Land Division

Asked June 23, 2015, 1:46 PM EDT

Previous owners of 61 acre parcel allowed sibling (now deceased) to erect a cabin on 61 ac. parcel of land, near property line. New owners of 61 ac. now face situation (child of deceased father stating cabin belongs to him). So, to settle the problem w/o moving the cabin are looking at various possibilities to correct situation amicably. Facts: Presumed cabin owner is part owner of adjacent 60 + acres. Apparently the other owners don't want to be involved w/cabin issue. There are unrelated easements given by both parties through each others land. We are being told we must sell no less than 1 acre. Must new owners sell one acre when a 1/4 ac. parcel would suffice to correct?

Menominee County Michigan

1 Response

Greetings,

The 1 acre minimum might be the minimum parcel size allowed in the zoning district of the township’s (presumably) zoning ordinance (although, I see this question is from Menominee County and I know several townships are unzoned). If zoning is at play, the cabin will also have to satisfy setback standards from neighboring property lines, so perhaps that is another reason for the additional acreage. Keep in mind there may be other local or county regulations that necessitate the 1 acre minimum, such as the county health code requiring adequate space for a drain field.
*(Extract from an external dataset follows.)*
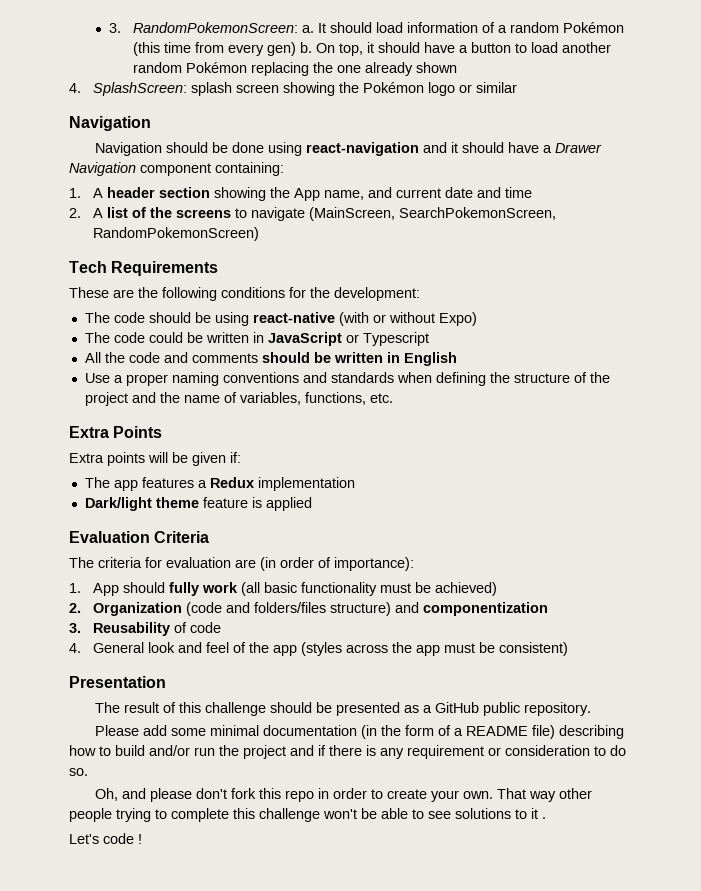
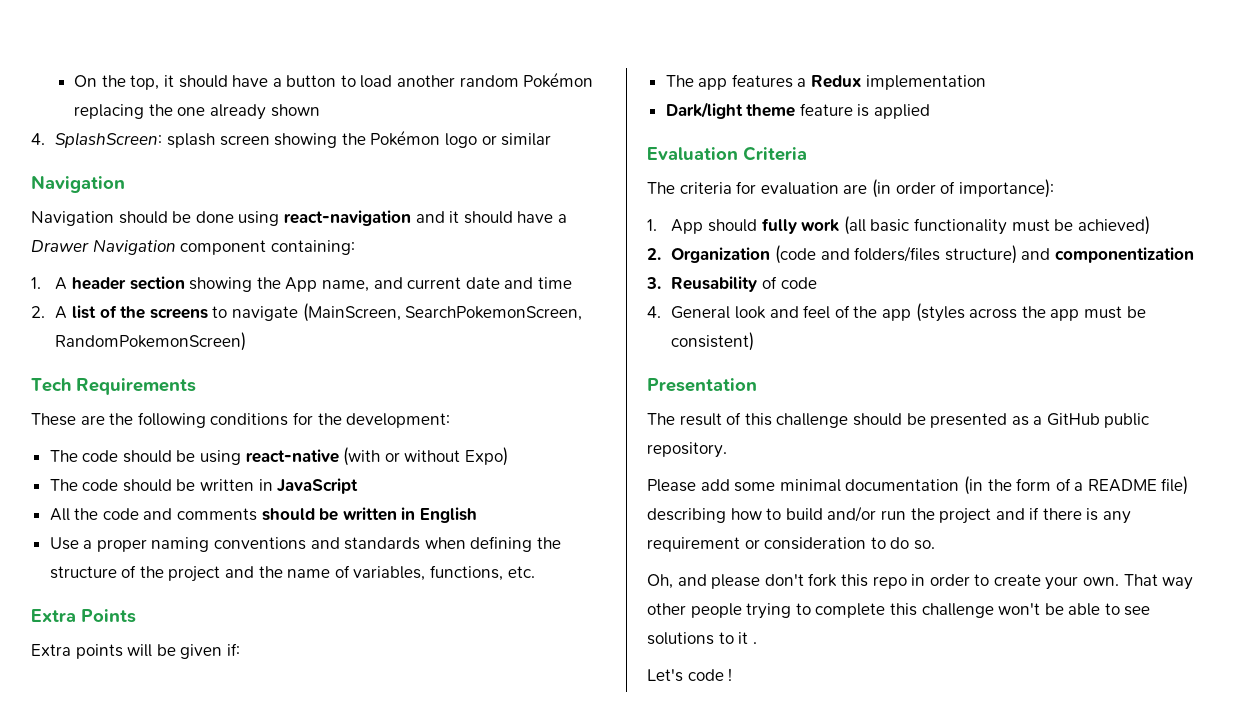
[108,22,624,33] [132,42,335,56] 3. RandomPokemonScreen: a. It should load information of a random Pokémon (this time from every gen) b. On -> [74,75,126,87] On the
[148,332,183,343] could -> [122,479,172,492] should
[345,332,429,346] or Typescript -> (359, 486) none

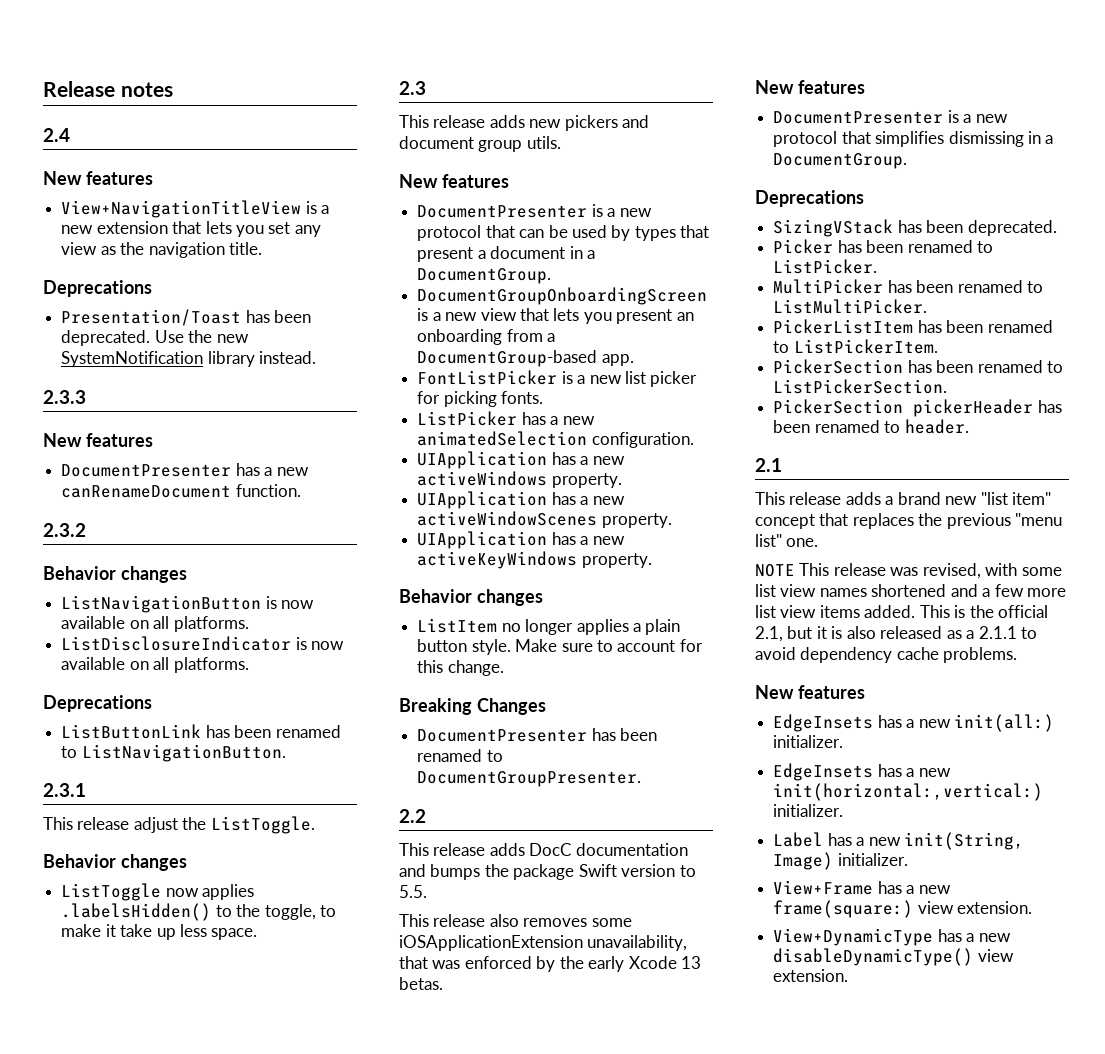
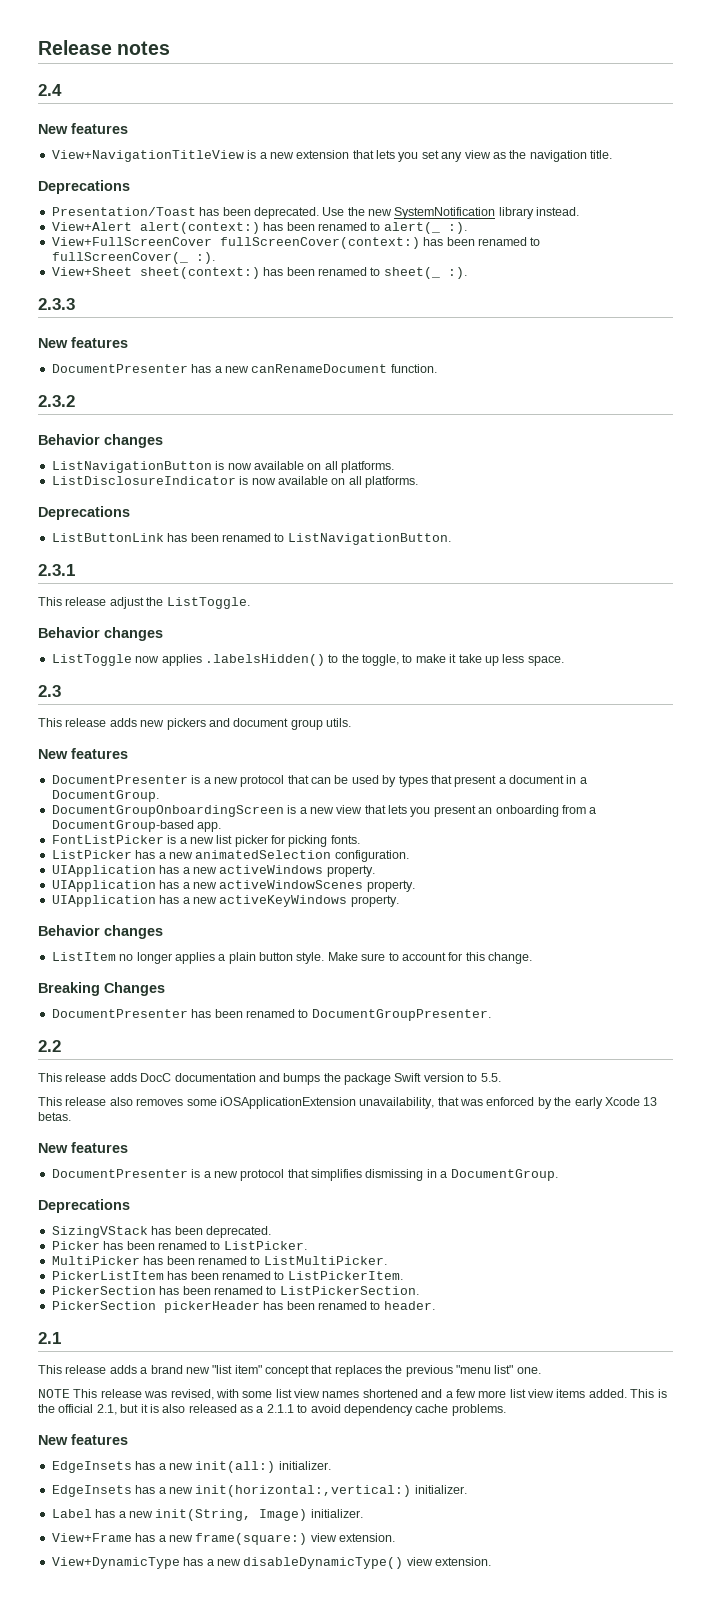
(317, 357) none -> [51,222,467,234] [51,237,541,249] [51,252,215,264] [51,267,467,279] // View+Alert alert(context:) has been renamed to alert(_ :). // View+FullScreenCover fullScreenCover(context:) has been renamed to fullScreenCover(_ :). // View+Sheet sheet(context:) has been renamed to sheet(_ :).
Separate from zoning, a land division must be reviewed by the local land division review official (either the tax assessor of the zoning administrator) for the following:

  • Lot depth to width (cannot be greater than (narrower than) 4:1 for parcels less than 10 acres)
  • Accessible (public road, private road, easement)
  • Greater than or equal to minimum parcel size (if local zoning applies)
  • Greater than or equal to minimum parcel width (if local zoning applies)
  • Not land-locking a cemetery

Other than those requirements, there is nothing in the Land Division Act (PA 288 of 1967, as amended, being M.C.L. 560.102 et seq.) that establishes a minimum parcel size.

It is possible for the ¼ - 1 acre of land with the cabin to be combined with the adjacent 60+ acre parcel, which is essentially a property transfer between the two parcels that would result in a property line adjustment. This would need to be done in consultation with the local tax assessor and deeds would need to be rerecorded with the Register of Deeds.

If the idea is to create a new parcel for the ¼ - 1 acre of land with the cabin, depending on the location of the parcel relative to existing access roads or easements, the new parcel may need to be given its own access easement across one or both of the adjacent 60-61 acre parcels (to satisfy the requirement in the bulleted list above). If a new parcel is created, this is considered a ‘division’ and will count as one of the up to 9 divisions allowed for a ‘parent parcel’ of 60-69.99 acres. A parent parcel is the size of the parcel as it existed on March 31, 1997. If your 61 acres is a parent parcel, you are allowed up to 9 divisions, any of which can happen now, be transferred to one of the divisions, or be retained by you for the future.

If your 61 acres is not the parent parcel, it can only be divided 10 years after it was recorded at the Register of Deeds. This is probably too much detail and detail that should be discussed with the local land division review official (either the tax assessor of the zoning administrator).